Books in America: Of Lost Boys and Wall Paintings

 

In July, the heat rolls off the streets in waves, bounding down the asphalt and nipping at the feet of vacationers in our tourist- trap central. Most come for the books; that lazy, dreamlike juncture one acquires in running their fingers over leather bound spines as gingerly as they might fondle a newborn, breathing in the ink stained apothecaries.

Reading, or so my mother swears, is a modern medicine. A vaccination birthed from the sprawling stories of honey haired maidens in faraway castles and girls with bursting corsets in Victorian eras, dancing and sipping on fizzling champagne in their fictionally beautiful lives.
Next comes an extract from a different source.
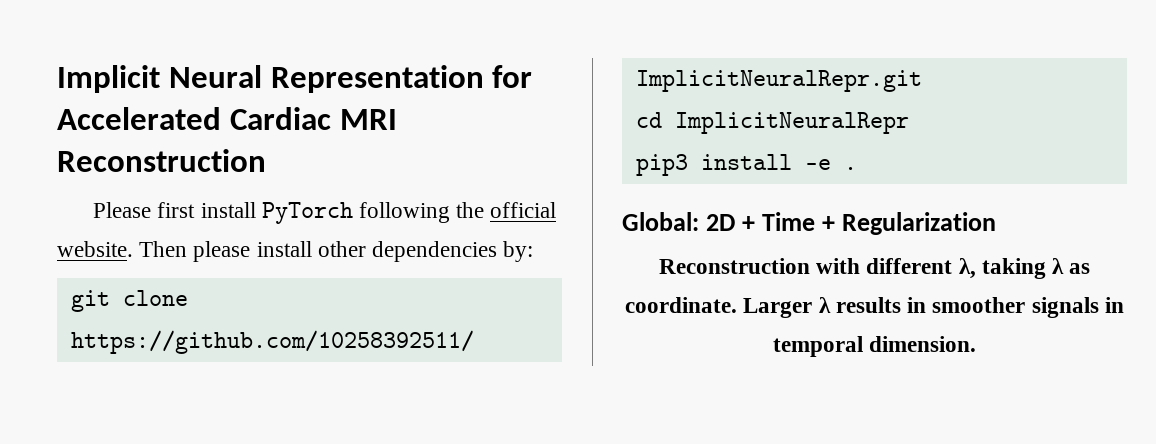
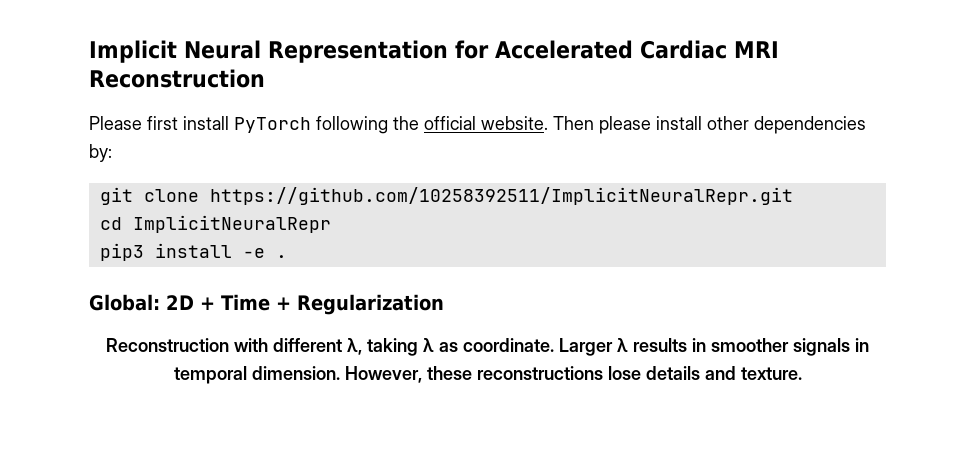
+ However, these reconstructions lose details and texture.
I came before the summer months, back to this familiar library as I had so many days before. In the winter, when the trees feebly cling to their summer skins and the streets of our town lay desolate of sunburned, camera- wielding tourists. I’d sit by the animal mural in the children’s room rather than the front lounge, because I felt more concealed from the terrors of adolescence in the softened bean bag cushions, the brightly colored table tops and grinning stuffed animals. I can escape, if only for a little while, until the pages fall from my hands and the woman working the front counter tells me the library is closing in ten minutes. And then, I fall back into myself as I so begrudgingly have for years, and I leave. But these are the winter days, the days of imagination.

In the summer, this library becomes a place of navigating tightly packed bodies, snapping photos of the vintage bookshelves and spiral staircases. A friend of mine once said they’re the weirder breed of tourist, the ones who would rather find the comforts of an age old library rather than visit the beach. I can’t find it in myself to blame them, really. Where I had found the beach to be a place of sand infested food and mosquito swarming opportunities, I had found real escape in my library. The mural on the big east wall never changed, a fact I had unknowingly been grateful for as my own body continued to grow and change. The stuffed animals in the children’s room still smiled, and the brittle-boned arthritic old ladies working the reference desk still tsked disapprovingly when you returned a book after its due date. “May I remind you, dearie, of our strict return policy?”

If you take five paces to the left, down the hallway past the front entrance, and then another right, you’ll find one sun- faded leather-bound copy of Peter Pan. It juts out, slightly, on the shelf, which I had done intentionally so as to remember its place. I found it months ago, fingers tracing along the spines of stories more interesting than my own. Characters, so many characters, who had willingly wrapped me into the warmth of their pages, browned and faded in the light coming through the sunroof just above. But Peter Pan stole my heart and gave it to Neverland, and I’ve been enamored ever since. I visit that library all the time, just to find that copy and sift through the pages, to remember the fears of a red haired boy who might have loved to sit in that library’s children’s room and forget about growing old. I owe so much to him, to that library, to my tourist swarming town just to the left of the middle of nowhere. I know leaving someday is inevitable, but I don’t think I’ll ever say goodbye. Because someone once told me to never say goodbye, because goodbye means going away and going away means forgetting.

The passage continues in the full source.